I was watching a past issue of Telesguard, a television news programme in Romansh, and they mentioned pupils at a school learning cooking with an ebook that they read on iPads.
They mentioned that the book was available to the public as well, and I found it as an ebook from the Apple store thingy you can access from inside eBooks, and it appears to be free.
So if you’d like a cookery book with short recipes with steps labelled by how long they take and howto-pictures, search for mintgin_cuschin (“everyone_cooks”)!
If you know French or Italian, you might be able to understand at least some of the text even if you don’t specifically know Romansh. There’s also a bilingual glossary (Romansh–German and German–Romansh) of food and kitchen vocabulary at the “back”.
In some ways, Romansh is in a similar position to Welsh: traditionally spoken in the entirety of an area, slowly pushed back by a bigger language, now learned as a second language by some and still spoken as a first language by others. Some schools are through the medium of the minority language, some through the majority language.

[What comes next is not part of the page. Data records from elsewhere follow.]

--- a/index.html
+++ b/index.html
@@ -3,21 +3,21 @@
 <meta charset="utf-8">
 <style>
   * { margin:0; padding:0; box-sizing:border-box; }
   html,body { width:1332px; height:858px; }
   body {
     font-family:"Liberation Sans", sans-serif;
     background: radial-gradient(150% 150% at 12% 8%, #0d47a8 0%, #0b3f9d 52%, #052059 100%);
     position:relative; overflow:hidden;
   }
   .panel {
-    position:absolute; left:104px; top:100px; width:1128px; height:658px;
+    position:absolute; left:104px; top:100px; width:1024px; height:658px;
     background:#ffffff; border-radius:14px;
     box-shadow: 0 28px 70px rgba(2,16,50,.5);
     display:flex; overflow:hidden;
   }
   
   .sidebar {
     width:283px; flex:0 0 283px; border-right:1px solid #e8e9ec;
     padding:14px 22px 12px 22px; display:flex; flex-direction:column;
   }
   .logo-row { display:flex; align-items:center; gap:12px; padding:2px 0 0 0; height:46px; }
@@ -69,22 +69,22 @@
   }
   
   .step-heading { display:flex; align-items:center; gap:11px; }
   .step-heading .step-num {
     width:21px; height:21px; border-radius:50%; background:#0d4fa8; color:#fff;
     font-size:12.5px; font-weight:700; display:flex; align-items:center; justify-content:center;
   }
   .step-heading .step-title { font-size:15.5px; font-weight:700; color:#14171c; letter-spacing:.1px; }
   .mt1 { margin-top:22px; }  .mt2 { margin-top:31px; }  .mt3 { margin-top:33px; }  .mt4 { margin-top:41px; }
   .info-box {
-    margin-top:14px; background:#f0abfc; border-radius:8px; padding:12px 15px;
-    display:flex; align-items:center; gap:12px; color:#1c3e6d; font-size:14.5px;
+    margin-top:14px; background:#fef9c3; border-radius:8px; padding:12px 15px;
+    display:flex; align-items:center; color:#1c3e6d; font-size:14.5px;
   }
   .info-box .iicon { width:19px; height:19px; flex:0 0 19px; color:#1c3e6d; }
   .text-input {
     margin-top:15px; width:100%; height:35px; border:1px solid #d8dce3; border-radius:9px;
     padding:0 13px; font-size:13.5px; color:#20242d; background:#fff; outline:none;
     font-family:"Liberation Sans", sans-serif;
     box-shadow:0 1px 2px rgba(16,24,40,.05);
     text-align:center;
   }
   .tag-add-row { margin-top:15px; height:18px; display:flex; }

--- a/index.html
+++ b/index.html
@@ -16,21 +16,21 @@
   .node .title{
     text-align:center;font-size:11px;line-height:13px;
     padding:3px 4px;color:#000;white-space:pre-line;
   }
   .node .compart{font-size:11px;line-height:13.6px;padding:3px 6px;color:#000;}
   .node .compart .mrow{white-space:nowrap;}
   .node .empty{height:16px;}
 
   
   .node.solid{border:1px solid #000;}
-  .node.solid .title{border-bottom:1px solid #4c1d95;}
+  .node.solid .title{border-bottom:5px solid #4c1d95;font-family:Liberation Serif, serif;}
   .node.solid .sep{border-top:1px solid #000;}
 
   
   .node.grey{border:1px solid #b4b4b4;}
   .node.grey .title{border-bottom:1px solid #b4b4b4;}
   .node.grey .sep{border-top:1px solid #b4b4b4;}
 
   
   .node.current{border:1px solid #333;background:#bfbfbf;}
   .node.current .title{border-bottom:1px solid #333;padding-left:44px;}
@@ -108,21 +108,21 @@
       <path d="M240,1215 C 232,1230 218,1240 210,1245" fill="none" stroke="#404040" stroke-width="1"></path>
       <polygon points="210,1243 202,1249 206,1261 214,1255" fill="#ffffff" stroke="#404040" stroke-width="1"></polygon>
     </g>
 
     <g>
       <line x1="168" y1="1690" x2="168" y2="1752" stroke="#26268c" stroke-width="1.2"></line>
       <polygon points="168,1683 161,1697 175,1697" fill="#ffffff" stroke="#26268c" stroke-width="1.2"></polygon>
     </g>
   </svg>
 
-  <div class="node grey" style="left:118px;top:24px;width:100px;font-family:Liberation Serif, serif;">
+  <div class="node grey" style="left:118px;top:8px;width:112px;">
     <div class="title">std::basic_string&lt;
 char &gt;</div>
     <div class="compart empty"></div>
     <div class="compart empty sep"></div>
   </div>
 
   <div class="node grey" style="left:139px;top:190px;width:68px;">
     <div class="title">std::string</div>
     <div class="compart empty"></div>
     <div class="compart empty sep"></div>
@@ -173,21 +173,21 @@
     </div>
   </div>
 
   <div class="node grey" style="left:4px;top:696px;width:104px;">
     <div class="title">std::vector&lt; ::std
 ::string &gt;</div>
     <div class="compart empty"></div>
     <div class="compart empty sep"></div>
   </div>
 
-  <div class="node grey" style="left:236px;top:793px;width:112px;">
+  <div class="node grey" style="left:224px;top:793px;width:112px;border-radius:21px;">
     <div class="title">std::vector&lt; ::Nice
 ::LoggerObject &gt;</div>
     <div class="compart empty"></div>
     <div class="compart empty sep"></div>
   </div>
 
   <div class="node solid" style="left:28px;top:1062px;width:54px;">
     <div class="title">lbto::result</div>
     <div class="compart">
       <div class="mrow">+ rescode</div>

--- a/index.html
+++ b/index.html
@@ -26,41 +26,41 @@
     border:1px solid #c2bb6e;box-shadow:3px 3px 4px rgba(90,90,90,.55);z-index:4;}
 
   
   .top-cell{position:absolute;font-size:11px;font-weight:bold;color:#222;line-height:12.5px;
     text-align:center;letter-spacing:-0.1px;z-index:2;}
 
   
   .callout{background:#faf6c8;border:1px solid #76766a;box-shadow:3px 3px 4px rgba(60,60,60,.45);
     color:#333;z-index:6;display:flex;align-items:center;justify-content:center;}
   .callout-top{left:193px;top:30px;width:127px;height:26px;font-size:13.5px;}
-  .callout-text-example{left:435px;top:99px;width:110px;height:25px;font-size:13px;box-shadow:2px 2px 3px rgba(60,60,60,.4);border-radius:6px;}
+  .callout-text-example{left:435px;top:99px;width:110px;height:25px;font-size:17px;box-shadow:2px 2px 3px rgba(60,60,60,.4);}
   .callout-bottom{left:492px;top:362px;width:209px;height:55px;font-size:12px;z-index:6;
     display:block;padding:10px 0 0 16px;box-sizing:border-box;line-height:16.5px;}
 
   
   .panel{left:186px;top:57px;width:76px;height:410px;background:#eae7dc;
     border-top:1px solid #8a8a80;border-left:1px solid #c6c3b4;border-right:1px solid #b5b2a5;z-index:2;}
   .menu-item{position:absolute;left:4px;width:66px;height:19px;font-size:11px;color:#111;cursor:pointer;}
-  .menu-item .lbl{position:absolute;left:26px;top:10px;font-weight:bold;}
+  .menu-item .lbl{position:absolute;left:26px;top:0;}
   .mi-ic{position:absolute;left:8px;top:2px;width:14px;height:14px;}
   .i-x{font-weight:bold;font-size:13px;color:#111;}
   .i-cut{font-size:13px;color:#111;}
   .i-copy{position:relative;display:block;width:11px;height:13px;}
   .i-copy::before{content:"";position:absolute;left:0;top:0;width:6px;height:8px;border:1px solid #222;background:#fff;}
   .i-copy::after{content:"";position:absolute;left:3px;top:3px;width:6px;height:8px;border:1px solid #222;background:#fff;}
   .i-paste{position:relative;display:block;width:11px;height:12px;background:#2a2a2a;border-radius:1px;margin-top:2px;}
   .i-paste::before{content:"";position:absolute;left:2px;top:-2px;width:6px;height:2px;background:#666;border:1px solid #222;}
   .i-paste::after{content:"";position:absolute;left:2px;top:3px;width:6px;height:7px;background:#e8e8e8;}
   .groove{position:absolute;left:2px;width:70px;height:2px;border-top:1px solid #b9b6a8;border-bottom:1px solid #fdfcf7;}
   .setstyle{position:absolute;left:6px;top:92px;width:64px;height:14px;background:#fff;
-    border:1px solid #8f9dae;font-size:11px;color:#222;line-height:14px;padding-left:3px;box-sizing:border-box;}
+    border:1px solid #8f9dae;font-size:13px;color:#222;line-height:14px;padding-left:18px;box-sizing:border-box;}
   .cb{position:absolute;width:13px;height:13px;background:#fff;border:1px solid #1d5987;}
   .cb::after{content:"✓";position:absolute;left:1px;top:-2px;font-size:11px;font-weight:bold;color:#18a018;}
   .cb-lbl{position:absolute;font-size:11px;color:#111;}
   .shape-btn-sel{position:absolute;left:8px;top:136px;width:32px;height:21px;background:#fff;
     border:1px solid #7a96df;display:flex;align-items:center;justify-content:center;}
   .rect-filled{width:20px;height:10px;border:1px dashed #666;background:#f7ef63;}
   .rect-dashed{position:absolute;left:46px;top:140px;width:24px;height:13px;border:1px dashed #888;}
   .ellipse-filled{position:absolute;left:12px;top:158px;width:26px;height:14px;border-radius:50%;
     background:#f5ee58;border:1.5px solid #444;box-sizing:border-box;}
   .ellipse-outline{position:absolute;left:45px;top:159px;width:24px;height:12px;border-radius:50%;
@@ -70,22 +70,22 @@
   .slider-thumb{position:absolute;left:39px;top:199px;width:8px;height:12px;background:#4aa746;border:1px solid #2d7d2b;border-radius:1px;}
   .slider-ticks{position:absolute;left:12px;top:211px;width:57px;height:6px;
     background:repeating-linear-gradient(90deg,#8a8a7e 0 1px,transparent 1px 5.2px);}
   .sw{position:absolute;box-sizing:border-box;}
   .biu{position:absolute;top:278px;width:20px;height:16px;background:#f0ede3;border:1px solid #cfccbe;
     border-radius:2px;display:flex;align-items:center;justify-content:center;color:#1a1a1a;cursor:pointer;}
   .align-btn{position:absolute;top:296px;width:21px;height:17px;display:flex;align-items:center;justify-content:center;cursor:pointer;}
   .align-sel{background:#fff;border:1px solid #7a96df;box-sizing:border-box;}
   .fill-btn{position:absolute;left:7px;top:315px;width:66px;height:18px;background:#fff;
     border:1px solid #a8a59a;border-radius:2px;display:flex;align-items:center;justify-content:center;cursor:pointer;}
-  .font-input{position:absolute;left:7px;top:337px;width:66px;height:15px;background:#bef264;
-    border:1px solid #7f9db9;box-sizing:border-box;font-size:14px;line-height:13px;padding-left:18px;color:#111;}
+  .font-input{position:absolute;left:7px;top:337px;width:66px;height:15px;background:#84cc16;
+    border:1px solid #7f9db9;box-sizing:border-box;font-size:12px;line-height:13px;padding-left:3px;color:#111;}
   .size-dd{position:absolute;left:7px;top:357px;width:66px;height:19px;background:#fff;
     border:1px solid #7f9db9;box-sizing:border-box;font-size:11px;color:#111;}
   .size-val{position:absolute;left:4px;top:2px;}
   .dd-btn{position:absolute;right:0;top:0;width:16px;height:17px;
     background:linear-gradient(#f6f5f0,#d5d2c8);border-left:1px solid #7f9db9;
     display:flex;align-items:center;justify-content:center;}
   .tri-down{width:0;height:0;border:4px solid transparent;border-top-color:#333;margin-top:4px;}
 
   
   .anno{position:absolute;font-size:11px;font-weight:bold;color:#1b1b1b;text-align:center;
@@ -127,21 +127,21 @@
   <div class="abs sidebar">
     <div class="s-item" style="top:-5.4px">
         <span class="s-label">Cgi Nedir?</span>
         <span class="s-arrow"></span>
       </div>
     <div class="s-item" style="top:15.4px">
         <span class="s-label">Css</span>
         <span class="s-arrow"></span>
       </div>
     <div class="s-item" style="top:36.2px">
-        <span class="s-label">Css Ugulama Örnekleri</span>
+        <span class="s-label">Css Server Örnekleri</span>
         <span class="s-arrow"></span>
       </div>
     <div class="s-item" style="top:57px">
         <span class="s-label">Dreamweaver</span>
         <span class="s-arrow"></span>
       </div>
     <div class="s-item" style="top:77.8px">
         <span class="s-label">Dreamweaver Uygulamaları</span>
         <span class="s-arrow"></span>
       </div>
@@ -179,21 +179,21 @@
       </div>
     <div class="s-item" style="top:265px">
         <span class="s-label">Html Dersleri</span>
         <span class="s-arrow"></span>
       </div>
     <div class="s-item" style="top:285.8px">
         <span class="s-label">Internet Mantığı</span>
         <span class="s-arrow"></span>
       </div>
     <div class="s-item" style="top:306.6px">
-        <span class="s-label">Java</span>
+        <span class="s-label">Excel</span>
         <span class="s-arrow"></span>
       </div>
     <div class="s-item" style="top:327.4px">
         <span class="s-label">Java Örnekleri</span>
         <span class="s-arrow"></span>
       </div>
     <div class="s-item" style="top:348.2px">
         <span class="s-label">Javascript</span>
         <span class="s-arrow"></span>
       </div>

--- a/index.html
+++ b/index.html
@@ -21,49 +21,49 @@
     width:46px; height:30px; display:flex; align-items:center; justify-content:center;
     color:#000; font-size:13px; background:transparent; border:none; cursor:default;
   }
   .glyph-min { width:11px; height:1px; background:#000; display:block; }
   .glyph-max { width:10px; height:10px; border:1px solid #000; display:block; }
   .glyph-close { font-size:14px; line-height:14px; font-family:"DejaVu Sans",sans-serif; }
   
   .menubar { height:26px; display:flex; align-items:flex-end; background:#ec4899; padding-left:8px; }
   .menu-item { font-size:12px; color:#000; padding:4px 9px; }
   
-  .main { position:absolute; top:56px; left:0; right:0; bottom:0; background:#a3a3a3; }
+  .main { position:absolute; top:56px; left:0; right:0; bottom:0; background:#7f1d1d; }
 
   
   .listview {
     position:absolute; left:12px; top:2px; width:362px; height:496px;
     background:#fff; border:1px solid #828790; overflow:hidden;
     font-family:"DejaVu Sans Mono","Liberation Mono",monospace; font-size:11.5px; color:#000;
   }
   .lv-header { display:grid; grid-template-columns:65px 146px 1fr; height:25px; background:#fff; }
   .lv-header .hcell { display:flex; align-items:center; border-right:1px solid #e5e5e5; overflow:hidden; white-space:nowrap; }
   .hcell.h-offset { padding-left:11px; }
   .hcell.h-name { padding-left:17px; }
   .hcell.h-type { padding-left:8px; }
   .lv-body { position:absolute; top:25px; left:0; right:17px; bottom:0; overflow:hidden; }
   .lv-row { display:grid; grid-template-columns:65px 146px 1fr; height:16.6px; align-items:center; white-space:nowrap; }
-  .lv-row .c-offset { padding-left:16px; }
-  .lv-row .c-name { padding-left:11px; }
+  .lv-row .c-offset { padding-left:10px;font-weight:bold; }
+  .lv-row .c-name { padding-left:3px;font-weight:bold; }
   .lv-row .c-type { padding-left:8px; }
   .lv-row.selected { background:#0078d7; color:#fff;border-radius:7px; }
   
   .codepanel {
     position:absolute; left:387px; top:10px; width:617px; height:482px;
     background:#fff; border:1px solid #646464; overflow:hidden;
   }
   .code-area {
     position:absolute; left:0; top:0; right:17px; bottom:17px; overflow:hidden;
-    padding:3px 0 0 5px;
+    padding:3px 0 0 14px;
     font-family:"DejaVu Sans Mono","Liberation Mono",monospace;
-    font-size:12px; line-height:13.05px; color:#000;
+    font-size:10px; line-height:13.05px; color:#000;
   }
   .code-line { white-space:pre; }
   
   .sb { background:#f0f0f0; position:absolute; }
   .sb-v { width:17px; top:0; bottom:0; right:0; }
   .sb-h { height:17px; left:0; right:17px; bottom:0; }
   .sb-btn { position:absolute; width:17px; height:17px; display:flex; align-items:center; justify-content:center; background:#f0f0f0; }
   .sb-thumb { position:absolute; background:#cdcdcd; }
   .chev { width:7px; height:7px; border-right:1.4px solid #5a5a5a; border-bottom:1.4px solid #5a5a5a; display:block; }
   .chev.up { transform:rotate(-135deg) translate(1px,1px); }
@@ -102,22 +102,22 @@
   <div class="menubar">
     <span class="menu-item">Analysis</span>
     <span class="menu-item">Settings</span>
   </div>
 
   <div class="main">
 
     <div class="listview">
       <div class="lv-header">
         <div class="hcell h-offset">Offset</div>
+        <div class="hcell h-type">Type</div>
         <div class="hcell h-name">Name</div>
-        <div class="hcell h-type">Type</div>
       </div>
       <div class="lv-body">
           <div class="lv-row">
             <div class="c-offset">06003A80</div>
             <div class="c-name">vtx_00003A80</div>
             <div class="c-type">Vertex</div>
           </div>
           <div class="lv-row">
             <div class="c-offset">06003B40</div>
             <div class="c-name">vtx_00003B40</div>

Rather than having a North–South dialect spectrum, though, Romansh has a West–East one, or perhaps South-West–North-East; and the language seems strongest at the two ends (SW: Surselvan dialect, NE: Vallader dialect—the cookery book is written in Surselvan, I believe).
Even the fact that former “u” has merged with “i” in some dialects while remaining distinct in others (sounding like French “u” or German “ü”) reminds me of Welsh
Romansh was traditionally written in five local spellings, each roughly representing the dialect of one valley (one of them, weakest today, covered quite a wide variety of different-sounding village dialects); it now also has one single unified compromise written form which is not based on any one village’s native dialect, so is not without its controversy – perhaps a bit like Cymraeg Byw!
There were some schools that taught that form as the written form (in a valley that had traditionally never had a written form of its own, so people had been used to spelling differently from the way they spoke; they used the written form of the next valley over) but I’m not sure whether they still do. But it’s used by the cantonal (regional) government for anything addressing the whole canton.
For spoken use (e.g. on television news programmes), people still speak their local dialects. I had read once that one radio station had the announcers speak this compromise written form out loud and that this generated some controversy as well.